2. Triple tables. These are link tables that have 3 main fields. The first field is a "source or owner" and points to a main entity record (the source table). The second field  is the "relationship or property" field, and whose value is the type of relationship or property.  A third field "value or target" ,whose value depends on the type of Relationship (e.g.. points to another table, an object value, or a data value. 

This approach enables a designer to think graph and implement relational.

The user might have a conceptual graph 'Chrisp Street health centre' -- 'is commissioned by' ---> 'Tower Hamlets CCG' and the question might be"which organisations commission Chrisp Street health centre?

implementation might be

Select name from organisation B

     join organisationExtension E on E.target= B.id  join organisation A on E.Source= A.id

Where A.name="Chrisp street health centre' and E.relationship= 'is commissioned by'

Factors to be considered

Query performance and intuitiveness are just two factors. There are many other factors to take into account, some technical and some non technical. These include:

1. Data storage costs. Although far less important than in the past, storage remains a good proxy for overall cost and performance

2. Data write performance. More relationships and more indexes = greater cost of writes

3. Data access Language, including functionality, ease of use, reliability.

4. Database management system performance, reliability and scalability

5. Infrastructure service support, including whether a technology is well supported by the infrastructure

6. Human resources, including whether their are a pool of resources with the right level of skills to choose from.

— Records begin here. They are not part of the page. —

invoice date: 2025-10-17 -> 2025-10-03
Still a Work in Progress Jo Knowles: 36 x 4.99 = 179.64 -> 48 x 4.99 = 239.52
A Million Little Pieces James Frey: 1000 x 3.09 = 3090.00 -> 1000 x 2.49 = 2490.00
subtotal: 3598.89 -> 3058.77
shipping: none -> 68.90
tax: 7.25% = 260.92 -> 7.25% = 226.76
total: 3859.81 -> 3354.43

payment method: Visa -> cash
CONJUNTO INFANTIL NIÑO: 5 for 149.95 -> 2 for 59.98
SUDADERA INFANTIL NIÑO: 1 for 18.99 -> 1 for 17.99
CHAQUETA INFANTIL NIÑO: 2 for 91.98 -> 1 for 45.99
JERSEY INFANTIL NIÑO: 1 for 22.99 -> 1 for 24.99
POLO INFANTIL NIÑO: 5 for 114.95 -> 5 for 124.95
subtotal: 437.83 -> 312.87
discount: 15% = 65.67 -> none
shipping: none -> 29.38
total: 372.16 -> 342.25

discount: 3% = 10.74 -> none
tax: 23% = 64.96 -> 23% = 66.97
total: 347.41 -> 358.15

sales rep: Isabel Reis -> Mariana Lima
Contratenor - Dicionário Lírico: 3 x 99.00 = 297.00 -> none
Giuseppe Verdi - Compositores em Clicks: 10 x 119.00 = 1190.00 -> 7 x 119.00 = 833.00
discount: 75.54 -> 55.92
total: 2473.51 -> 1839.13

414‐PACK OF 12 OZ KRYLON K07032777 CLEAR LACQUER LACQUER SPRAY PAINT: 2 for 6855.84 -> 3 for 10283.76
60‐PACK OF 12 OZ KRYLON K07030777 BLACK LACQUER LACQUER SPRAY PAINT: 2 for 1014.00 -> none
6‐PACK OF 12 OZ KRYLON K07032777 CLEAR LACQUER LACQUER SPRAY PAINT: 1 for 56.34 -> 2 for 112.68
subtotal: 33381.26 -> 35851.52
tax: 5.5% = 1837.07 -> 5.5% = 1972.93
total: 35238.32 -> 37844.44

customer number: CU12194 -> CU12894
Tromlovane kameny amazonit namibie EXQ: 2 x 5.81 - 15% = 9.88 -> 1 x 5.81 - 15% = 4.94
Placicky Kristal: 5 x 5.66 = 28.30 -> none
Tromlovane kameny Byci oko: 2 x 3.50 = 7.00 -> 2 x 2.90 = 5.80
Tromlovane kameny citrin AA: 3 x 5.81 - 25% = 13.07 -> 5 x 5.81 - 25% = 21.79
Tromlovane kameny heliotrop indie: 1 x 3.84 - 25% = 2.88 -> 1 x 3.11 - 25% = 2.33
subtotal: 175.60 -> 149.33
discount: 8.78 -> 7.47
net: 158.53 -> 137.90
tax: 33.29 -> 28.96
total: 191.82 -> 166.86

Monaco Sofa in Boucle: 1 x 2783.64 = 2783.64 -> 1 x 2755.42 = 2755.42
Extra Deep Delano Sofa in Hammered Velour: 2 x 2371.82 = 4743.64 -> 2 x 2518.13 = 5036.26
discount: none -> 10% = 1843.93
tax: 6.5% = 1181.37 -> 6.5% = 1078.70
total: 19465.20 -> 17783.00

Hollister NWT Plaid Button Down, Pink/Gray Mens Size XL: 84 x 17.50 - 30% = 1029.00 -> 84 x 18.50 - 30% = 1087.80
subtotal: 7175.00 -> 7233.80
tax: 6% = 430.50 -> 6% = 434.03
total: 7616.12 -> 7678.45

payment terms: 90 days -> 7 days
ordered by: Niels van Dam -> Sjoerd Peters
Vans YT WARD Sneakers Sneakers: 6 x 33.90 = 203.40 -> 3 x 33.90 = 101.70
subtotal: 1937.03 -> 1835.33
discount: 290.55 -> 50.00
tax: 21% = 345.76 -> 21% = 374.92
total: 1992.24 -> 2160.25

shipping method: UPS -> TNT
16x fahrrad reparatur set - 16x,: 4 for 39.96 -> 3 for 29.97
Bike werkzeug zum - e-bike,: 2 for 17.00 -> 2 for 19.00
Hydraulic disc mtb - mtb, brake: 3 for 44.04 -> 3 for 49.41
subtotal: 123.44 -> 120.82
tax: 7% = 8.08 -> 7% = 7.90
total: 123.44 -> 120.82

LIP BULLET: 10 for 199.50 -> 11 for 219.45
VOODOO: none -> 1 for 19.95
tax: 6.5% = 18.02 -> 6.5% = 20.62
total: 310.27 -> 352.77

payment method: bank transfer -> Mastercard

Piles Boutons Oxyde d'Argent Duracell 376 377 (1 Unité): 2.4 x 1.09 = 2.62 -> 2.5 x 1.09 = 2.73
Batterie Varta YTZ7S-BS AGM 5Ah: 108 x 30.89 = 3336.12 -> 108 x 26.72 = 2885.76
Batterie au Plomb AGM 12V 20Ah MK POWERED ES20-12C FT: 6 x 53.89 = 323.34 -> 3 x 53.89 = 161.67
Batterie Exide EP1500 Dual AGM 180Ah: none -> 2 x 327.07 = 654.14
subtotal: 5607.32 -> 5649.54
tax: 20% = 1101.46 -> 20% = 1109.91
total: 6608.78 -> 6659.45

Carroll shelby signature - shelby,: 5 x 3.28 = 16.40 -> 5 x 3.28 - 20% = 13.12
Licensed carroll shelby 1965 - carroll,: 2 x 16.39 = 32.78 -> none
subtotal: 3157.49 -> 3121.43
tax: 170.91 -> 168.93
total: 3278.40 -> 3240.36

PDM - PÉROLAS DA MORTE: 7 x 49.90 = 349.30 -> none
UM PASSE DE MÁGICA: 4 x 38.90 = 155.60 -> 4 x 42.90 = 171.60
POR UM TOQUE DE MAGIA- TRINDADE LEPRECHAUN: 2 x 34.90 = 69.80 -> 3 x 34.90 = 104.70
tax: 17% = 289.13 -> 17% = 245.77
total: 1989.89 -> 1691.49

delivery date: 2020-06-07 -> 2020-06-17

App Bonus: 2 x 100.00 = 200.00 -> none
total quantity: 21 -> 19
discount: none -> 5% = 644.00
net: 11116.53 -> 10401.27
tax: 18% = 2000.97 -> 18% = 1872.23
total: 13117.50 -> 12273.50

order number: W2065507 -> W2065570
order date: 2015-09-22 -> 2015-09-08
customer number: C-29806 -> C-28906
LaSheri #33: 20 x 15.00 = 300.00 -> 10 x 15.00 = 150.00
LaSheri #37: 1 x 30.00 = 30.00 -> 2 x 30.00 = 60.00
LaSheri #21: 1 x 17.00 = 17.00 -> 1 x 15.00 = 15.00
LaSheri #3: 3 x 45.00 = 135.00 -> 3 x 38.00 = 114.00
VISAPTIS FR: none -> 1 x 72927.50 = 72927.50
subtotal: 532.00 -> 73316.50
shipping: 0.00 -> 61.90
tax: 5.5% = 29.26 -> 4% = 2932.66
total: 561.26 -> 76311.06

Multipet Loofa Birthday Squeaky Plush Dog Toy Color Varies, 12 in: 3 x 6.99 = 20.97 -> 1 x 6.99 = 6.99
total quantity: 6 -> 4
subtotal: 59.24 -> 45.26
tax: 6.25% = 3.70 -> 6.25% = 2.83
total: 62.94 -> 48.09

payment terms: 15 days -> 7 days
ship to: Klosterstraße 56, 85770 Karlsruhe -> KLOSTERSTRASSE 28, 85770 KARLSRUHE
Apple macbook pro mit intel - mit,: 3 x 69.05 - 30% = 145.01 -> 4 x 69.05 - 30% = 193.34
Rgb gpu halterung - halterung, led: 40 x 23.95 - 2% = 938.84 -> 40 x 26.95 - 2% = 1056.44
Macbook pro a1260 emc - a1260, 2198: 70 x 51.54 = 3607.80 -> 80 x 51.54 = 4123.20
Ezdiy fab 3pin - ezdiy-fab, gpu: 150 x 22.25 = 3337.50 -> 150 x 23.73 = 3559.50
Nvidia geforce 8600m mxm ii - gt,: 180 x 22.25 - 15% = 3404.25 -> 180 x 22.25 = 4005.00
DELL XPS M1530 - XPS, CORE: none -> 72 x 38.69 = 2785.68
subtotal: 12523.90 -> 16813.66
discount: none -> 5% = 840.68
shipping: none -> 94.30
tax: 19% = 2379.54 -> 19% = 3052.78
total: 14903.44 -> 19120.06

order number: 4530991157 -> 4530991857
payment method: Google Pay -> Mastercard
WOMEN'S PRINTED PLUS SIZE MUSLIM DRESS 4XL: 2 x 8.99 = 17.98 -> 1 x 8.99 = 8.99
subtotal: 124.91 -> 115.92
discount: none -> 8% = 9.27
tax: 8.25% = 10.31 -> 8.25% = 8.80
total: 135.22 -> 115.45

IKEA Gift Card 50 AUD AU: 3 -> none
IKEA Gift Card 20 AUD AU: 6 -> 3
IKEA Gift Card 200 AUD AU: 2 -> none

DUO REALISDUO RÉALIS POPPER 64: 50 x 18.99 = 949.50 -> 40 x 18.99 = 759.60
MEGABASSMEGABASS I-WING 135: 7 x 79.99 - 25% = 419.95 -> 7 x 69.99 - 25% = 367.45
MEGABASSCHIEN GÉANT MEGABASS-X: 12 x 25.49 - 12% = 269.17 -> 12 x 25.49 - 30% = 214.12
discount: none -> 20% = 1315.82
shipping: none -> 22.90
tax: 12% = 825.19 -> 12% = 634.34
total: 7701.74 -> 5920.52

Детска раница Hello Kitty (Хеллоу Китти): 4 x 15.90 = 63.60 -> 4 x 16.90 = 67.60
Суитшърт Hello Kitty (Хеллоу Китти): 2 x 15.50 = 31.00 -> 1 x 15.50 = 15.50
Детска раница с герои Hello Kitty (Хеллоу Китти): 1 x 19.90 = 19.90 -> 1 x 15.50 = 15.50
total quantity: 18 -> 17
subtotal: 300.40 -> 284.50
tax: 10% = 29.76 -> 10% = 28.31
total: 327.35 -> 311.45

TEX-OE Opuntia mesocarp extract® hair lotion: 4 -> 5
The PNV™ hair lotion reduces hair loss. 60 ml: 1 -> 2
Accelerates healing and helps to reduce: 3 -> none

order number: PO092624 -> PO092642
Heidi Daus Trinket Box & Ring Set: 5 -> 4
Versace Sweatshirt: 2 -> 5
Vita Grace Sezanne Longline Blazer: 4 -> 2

7. Community support. Whether a particular solution is supported by a broad community that offers problem solving

Conclusions

  • The decision to select graph versus relational should not be down to the theory of graph versus relational.
  • Health query is predominantly focused on management of sets and less focused on relationships, although both are important in different places.
  • It is possible to design in graph and implement in relational but not vice versa.
  • The overall cost and efficiency are the main considerations. Query performance is just one.

In the Discovery data service, as of May 2020, the conclusion has been drawn that:

"We should design and implement the data model in graph and enable implementation in relational"


"The health record store should be implemented in relational, until such time as the evidence of native graph databases providing an improve cost/ benefit ratio is provided"


"It is very likely that an relational model will be replaced by graph."